• What the task asks:
Using the records below, write out again exactly the lines that begin at the line containing "tax: 6.25% = 340.81 -> 4% = 293.54" and end at the line containing "Spaghetti an Tomatensauce: 5", and no other lines.

• Supplied records:
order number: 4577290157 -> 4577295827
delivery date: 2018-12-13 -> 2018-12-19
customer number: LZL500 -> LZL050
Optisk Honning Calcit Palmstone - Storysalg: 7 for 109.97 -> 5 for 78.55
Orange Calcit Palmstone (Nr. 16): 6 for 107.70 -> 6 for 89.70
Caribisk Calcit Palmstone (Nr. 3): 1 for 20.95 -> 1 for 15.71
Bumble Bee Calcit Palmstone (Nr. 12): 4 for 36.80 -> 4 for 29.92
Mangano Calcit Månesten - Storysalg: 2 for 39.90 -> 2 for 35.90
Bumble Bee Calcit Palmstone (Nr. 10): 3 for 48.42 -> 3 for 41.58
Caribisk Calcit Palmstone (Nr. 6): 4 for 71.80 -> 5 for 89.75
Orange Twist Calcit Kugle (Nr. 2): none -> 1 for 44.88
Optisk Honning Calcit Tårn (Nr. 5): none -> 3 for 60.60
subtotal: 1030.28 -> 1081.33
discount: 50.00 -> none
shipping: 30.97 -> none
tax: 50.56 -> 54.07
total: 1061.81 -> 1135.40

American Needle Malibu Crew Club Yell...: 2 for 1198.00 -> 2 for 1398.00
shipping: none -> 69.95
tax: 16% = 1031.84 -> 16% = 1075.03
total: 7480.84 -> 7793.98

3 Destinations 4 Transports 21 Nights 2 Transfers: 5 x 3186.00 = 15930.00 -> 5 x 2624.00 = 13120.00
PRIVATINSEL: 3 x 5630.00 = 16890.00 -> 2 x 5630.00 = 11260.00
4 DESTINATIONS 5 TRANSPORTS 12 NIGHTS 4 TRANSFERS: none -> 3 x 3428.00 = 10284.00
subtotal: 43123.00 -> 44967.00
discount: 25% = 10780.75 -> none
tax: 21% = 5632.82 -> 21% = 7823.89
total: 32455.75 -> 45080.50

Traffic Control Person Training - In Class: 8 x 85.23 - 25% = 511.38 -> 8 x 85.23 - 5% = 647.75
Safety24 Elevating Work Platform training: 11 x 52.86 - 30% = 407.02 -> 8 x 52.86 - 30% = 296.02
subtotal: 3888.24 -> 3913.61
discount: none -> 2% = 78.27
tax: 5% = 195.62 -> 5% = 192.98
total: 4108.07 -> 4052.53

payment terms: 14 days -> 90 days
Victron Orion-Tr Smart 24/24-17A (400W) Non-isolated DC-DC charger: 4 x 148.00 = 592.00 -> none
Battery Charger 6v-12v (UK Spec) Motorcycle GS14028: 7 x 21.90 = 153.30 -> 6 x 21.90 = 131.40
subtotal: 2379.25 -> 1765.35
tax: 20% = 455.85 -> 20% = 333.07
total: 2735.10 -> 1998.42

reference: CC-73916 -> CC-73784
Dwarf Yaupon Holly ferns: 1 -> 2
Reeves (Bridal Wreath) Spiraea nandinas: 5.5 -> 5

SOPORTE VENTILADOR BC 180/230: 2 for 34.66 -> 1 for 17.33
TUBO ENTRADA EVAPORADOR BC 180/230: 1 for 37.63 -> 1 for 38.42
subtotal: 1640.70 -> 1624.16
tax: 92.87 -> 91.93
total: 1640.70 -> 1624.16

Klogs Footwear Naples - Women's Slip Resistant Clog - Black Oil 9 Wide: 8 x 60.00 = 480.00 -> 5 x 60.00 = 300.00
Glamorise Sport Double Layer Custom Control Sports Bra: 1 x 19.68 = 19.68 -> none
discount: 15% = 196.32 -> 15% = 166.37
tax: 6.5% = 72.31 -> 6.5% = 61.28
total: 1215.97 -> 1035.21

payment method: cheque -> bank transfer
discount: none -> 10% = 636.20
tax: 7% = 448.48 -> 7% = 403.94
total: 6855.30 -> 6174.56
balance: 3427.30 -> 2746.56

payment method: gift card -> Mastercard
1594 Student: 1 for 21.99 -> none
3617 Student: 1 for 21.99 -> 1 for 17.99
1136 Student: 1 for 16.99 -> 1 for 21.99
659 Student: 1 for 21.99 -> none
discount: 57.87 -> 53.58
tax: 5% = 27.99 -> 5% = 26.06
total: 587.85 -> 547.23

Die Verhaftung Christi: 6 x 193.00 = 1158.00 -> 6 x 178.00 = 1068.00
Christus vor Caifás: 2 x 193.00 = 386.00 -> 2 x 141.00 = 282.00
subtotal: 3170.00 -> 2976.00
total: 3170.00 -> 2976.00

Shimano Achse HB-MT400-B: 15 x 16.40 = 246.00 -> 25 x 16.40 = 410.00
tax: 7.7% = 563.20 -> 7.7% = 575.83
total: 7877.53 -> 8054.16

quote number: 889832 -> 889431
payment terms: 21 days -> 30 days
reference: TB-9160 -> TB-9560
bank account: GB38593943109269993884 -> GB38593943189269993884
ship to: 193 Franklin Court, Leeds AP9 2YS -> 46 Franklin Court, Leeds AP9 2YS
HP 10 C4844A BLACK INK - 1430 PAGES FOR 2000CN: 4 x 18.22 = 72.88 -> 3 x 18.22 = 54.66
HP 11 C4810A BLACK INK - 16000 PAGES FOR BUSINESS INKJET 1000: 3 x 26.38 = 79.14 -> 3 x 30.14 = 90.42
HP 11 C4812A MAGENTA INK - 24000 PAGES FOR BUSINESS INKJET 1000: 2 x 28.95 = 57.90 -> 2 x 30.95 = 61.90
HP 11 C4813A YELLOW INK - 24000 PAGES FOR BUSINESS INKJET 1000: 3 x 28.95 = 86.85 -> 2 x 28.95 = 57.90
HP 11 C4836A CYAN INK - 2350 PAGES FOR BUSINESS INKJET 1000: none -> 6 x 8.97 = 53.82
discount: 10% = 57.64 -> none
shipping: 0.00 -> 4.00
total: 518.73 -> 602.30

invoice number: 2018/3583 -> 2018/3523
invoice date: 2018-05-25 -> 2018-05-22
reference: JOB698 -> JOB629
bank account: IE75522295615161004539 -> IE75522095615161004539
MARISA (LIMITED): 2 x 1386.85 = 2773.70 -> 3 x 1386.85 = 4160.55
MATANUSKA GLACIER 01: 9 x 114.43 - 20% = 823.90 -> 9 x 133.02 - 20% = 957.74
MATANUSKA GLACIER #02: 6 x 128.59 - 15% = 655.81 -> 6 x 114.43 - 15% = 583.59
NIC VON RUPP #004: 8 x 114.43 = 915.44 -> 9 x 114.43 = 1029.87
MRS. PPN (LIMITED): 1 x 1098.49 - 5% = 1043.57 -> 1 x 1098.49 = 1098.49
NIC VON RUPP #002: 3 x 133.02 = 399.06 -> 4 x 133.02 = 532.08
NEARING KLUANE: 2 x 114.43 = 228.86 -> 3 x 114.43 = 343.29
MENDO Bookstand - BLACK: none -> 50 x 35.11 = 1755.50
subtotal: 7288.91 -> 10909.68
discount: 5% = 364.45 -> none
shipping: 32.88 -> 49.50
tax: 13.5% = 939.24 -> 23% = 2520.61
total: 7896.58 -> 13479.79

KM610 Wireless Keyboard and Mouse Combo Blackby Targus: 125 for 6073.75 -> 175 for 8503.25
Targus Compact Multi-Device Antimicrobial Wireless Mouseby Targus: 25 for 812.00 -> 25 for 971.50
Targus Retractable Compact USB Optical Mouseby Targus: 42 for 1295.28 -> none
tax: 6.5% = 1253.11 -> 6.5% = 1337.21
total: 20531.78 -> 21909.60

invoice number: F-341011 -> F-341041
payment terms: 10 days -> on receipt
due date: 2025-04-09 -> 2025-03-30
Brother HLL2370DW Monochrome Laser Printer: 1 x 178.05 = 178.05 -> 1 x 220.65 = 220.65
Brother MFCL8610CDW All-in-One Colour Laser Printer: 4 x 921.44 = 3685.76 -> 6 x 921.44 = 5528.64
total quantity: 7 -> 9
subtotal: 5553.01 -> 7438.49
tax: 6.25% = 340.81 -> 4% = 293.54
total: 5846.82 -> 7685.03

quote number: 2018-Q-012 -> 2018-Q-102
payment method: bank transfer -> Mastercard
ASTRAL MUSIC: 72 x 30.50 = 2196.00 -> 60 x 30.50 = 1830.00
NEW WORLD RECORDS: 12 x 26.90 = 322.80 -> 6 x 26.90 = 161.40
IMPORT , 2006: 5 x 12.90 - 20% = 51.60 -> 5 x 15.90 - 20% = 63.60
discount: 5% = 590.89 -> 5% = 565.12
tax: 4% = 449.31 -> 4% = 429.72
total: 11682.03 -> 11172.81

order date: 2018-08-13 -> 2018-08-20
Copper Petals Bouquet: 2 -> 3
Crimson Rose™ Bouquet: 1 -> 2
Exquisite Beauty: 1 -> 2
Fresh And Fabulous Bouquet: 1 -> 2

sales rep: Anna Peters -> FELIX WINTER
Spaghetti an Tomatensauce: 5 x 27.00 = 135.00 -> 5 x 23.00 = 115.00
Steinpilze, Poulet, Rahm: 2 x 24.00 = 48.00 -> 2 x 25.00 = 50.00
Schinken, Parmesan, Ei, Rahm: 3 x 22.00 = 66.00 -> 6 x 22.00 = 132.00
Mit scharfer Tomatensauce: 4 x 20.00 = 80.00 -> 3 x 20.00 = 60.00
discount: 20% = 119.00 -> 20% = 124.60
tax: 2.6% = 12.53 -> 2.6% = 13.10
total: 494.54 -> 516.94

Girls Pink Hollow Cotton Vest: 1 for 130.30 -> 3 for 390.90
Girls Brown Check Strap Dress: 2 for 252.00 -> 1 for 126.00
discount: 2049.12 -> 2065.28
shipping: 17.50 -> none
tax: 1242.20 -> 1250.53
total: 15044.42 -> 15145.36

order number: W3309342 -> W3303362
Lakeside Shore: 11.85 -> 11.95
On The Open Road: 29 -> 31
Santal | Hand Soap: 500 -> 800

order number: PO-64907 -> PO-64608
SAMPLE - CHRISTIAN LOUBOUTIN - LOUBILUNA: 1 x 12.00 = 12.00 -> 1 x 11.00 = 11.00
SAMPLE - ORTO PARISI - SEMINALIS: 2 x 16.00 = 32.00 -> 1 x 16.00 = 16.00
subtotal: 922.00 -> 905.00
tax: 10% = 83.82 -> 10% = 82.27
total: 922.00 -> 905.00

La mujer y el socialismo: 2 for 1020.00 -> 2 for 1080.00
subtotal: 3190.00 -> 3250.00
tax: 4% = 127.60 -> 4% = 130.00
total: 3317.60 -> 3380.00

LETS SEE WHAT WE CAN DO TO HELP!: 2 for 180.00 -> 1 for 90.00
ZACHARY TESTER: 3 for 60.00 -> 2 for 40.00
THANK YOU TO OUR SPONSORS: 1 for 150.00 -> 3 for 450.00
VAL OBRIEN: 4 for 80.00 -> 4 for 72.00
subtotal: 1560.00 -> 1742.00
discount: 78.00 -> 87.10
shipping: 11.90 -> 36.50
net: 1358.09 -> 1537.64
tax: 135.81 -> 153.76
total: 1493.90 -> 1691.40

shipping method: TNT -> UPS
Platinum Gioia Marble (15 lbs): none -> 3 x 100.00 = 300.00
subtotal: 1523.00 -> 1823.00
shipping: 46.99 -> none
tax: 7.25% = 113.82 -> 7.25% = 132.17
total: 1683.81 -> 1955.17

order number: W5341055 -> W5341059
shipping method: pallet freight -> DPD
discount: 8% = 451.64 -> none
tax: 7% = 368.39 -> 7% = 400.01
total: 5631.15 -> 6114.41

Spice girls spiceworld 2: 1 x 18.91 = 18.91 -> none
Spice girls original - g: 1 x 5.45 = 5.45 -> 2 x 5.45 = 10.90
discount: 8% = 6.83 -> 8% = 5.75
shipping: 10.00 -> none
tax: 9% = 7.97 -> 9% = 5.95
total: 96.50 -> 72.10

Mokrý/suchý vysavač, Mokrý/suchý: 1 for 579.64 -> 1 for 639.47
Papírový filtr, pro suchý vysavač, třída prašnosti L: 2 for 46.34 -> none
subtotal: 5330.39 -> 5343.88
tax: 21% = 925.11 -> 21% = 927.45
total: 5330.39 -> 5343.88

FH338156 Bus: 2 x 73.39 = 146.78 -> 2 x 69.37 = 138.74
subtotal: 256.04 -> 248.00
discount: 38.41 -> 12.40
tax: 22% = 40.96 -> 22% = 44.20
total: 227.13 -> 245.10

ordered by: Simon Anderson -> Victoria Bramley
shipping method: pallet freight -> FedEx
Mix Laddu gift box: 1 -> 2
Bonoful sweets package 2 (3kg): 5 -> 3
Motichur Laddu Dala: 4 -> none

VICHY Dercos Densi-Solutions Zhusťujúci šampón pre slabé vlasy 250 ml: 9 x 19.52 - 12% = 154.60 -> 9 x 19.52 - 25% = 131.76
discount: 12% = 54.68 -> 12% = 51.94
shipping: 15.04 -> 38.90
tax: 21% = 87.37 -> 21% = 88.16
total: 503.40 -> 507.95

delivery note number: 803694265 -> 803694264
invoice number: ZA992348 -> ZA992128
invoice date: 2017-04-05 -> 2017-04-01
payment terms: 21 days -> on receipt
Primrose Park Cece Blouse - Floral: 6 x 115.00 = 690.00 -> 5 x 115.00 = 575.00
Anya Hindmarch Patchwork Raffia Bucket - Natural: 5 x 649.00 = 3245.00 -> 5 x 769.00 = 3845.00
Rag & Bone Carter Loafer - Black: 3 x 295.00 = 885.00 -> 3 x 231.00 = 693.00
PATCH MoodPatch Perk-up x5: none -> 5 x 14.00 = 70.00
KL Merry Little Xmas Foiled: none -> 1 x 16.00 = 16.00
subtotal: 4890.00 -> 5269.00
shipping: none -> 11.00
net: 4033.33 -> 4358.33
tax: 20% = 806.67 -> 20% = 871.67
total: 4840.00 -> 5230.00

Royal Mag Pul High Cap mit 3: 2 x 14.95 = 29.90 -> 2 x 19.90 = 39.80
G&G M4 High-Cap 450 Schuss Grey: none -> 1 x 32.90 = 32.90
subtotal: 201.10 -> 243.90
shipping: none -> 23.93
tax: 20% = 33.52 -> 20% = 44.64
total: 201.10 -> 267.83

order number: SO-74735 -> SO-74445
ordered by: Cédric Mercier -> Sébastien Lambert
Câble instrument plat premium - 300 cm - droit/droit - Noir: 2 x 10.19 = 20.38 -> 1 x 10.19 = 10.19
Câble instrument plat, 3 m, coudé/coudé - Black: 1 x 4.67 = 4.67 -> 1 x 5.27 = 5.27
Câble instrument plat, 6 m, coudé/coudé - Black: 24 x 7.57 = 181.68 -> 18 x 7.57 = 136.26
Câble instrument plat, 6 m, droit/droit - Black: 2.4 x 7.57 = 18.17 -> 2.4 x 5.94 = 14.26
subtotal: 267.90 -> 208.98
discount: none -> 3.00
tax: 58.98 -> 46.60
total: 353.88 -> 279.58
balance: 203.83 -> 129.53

• Exercise response:
tax: 6.25% = 340.81 -> 4% = 293.54
total: 5846.82 -> 7685.03

quote number: 2018-Q-012 -> 2018-Q-102
payment method: bank transfer -> Mastercard
ASTRAL MUSIC: 72 x 30.50 = 2196.00 -> 60 x 30.50 = 1830.00
NEW WORLD RECORDS: 12 x 26.90 = 322.80 -> 6 x 26.90 = 161.40
IMPORT , 2006: 5 x 12.90 - 20% = 51.60 -> 5 x 15.90 - 20% = 63.60
discount: 5% = 590.89 -> 5% = 565.12
tax: 4% = 449.31 -> 4% = 429.72
total: 11682.03 -> 11172.81

order date: 2018-08-13 -> 2018-08-20
Copper Petals Bouquet: 2 -> 3
Crimson Rose™ Bouquet: 1 -> 2
Exquisite Beauty: 1 -> 2
Fresh And Fabulous Bouquet: 1 -> 2

sales rep: Anna Peters -> FELIX WINTER
Spaghetti an Tomatensauce: 5 x 27.00 = 135.00 -> 5 x 23.00 = 115.00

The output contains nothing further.